Published online by Cambridge University Press: 05 June 2012
The adult laborer cannot be regarded as a mere tool; … in him, as in the child, there is something sacred, certain rights that we must not violate.
(Felix Adler, 1905)In the summer of 2006 near my home in northwest Illinois, two teenagers crashed the all-terrain-vehicle they were riding. The boys, aged fifteen and thirteen, had been helping a neighbor put up hay. Whether they had actually been in his employ was uncertain, but the boys' parents brought a wrongful death suit against the farmer, seeking $50,000 in damages. The suit asserted that the boys had been driving the vehicle with the consent of their possible employer, who should have known that ATVs were “notoriously dangerous vehicles.” In addition to questions about the legality of employment, the case turned on long-standing conceptions about young people in industrial society.

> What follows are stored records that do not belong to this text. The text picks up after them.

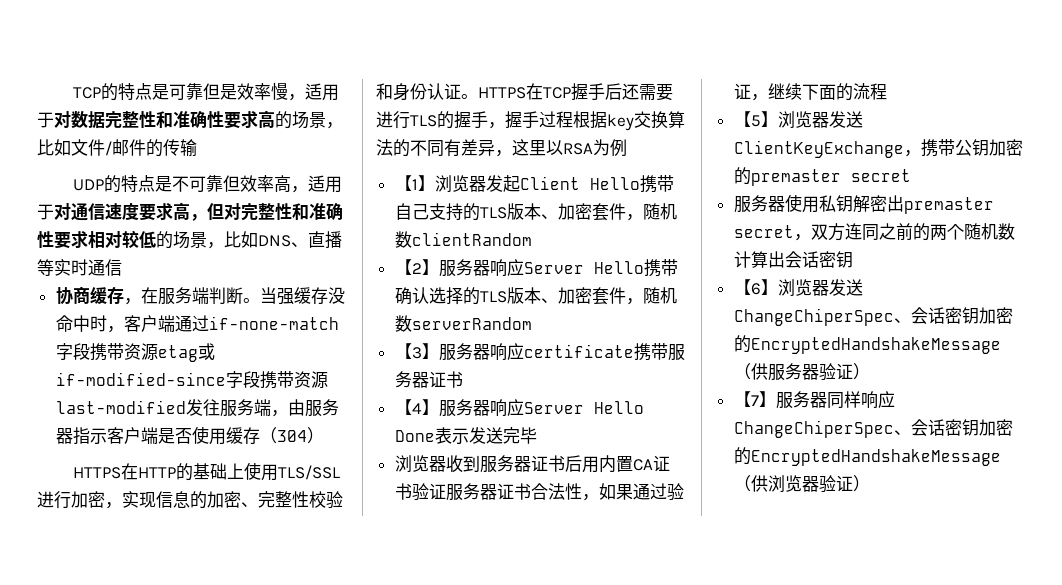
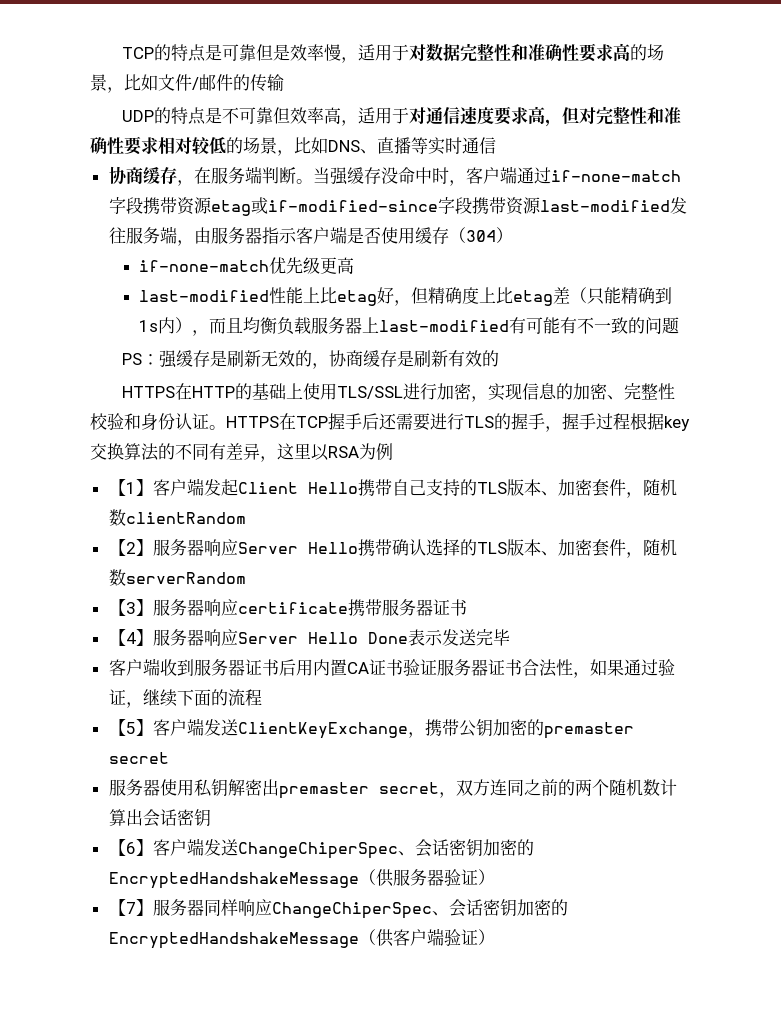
(324, 435) none -> [139,257,355,274] [139,287,673,306] [139,317,680,336] [121,350,499,369] // if-none-match优先级更高 // last-modified性能上比etag好，但精确度上比etag差（只能精确到1s内），而且均衡负载服务器上last-modified有可能有不一致的问题 // PS：强缓存是刷新无效的，协商缓存是刷新有效的
[434,175,486,192] 浏览器 -> [152,478,204,496] 客户端
[394,455,446,472] 浏览器 -> [108,658,160,676] 客户端
[777,111,829,128] 浏览器 -> [152,718,204,736] 客户端
[777,279,829,296] 浏览器 -> [152,838,204,856] 客户端
[767,475,819,492] 浏览器 -> [392,928,444,946] 客户端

Everyone knew, the family's attorney declared, “not to trust minors with dangerous instruments.” Indeed, all-terrain-vehicles had come to represent an early twenty-first century analogue of the railroad turntable, an attractive but powerful tool of both work and play. “Riding ATVs can be fun, provide a means of physical fitness, give parents and youth an opportunity for quality family time, and provide a means of accomplishing work,” a Pennsylvania State University report noted in 2005. The problem, the report dryly continued, was that “ATVs can be dangerous.”